I'd like every line from the material below that has "board" in it.

━━━

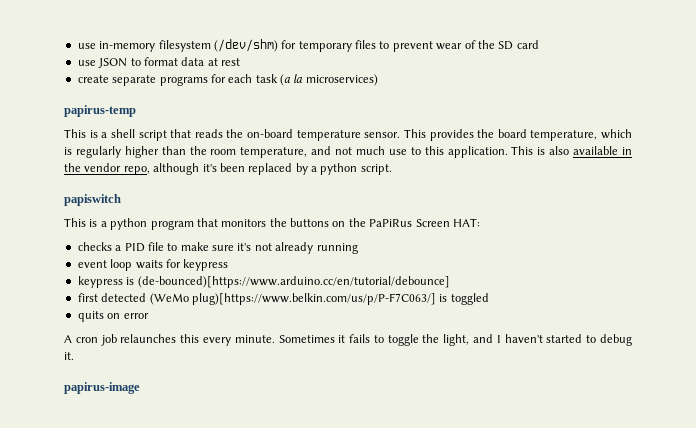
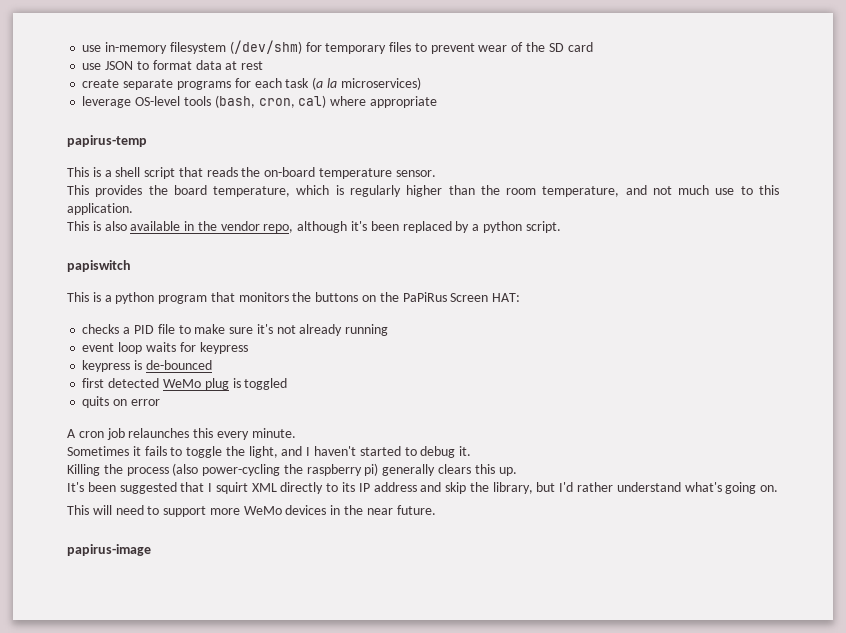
+ leverage OS-level tools (bash, cron, cal) where appropriate
- This is a shell script that reads the on-board temperature sensor. This provides the board temperature, which is regularly higher than the room temperature, and not much use to this application. This is also available in the vendor repo, although it's been replaced by a python script.
+ This is a shell script that reads the on-board temperature sensor.
+ This provides the board temperature, which is regularly higher than the room temperature, and not much use to this application.
+ This is also available in the vendor repo, although it's been replaced by a python script.
- keypress is (de-bounced)[https://www.arduino.cc/en/tutorial/debounce]
+ keypress is de-bounced
- first detected (WeMo plug)[https://www.belkin.com/us/p/P-F7C063/] is toggled
+ first detected WeMo plug is toggled
- A cron job relaunches this every minute. Sometimes it fails to toggle the light, and I haven't started to debug it.
+ A cron job relaunches this every minute.
+ Sometimes it fails to toggle the light, and I haven't started to debug it.
+ Killing the process (also power-cycling the raspberry pi) generally clears this up.
+ It's been suggested that I squirt XML directly to its IP address and skip the library, but I'd rather understand what's going on.
+ This will need to support more WeMo devices in the near future.

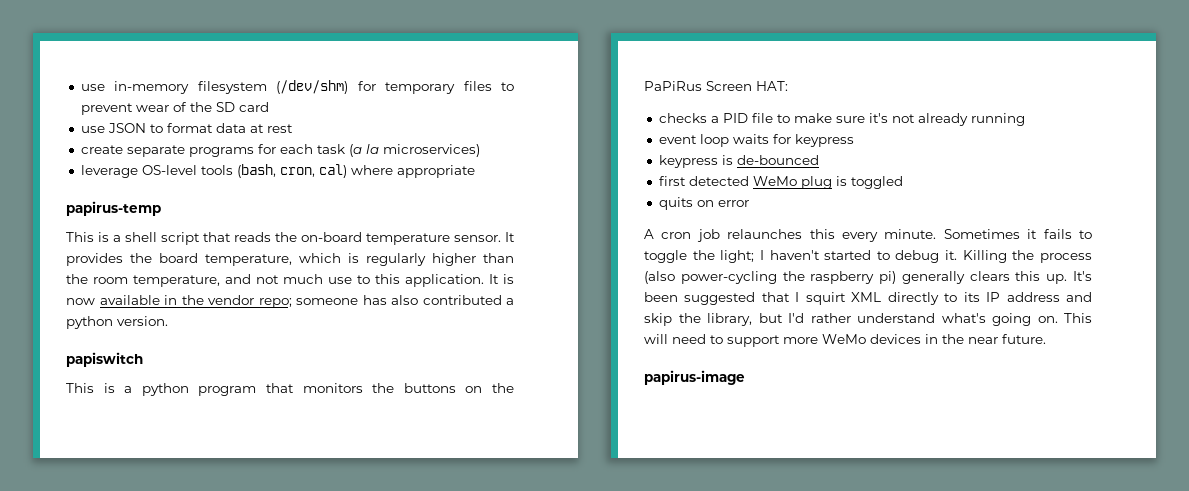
- This is a shell script that reads the on-board temperature sensor.
- This provides the board temperature, which is regularly higher than the room temperature, and not much use to this application.
- This is also available in the vendor repo, although it's been replaced by a python script.
+ This is a shell script that reads the on-board temperature sensor. It provides the board temperature, which is regularly higher than the room temperature, and not much use to this application. It is now available in the vendor repo; someone has also contributed a python version.
- A cron job relaunches this every minute.
- Sometimes it fails to toggle the light, and I haven't started to debug it.
- Killing the process (also power-cycling the raspberry pi) generally clears this up.
- It's been suggested that I squirt XML directly to its IP address and skip the library, but I'd rather understand what's going on.
- This will need to support more WeMo devices in the near future.
+ A cron job relaunches this every minute. Sometimes it fails to toggle the light; I haven't started to debug it. Killing the process (also power-cycling the raspberry pi) generally clears this up. It's been suggested that I squirt XML directly to its IP address and skip the library, but I'd rather understand what's going on. This will need to support more WeMo devices in the near future.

━━━

# [FINISHED TASK]
- This is a shell script that reads the on-board temperature sensor. This provides the board temperature, which is regularly higher than the room temperature, and not much use to this application. This is also available in the vendor repo, although it's been replaced by a python script.
+ This is a shell script that reads the on-board temperature sensor.
+ This provides the board temperature, which is regularly higher than the room temperature, and not much use to this application.
- This is a shell script that reads the on-board temperature sensor.
- This provides the board temperature, which is regularly higher than the room temperature, and not much use to this application.
+ This is a shell script that reads the on-board temperature sensor. It provides the board temperature, which is regularly higher than the room temperature, and not much use to this application. It is now available in the vendor repo; someone has also contributed a python version.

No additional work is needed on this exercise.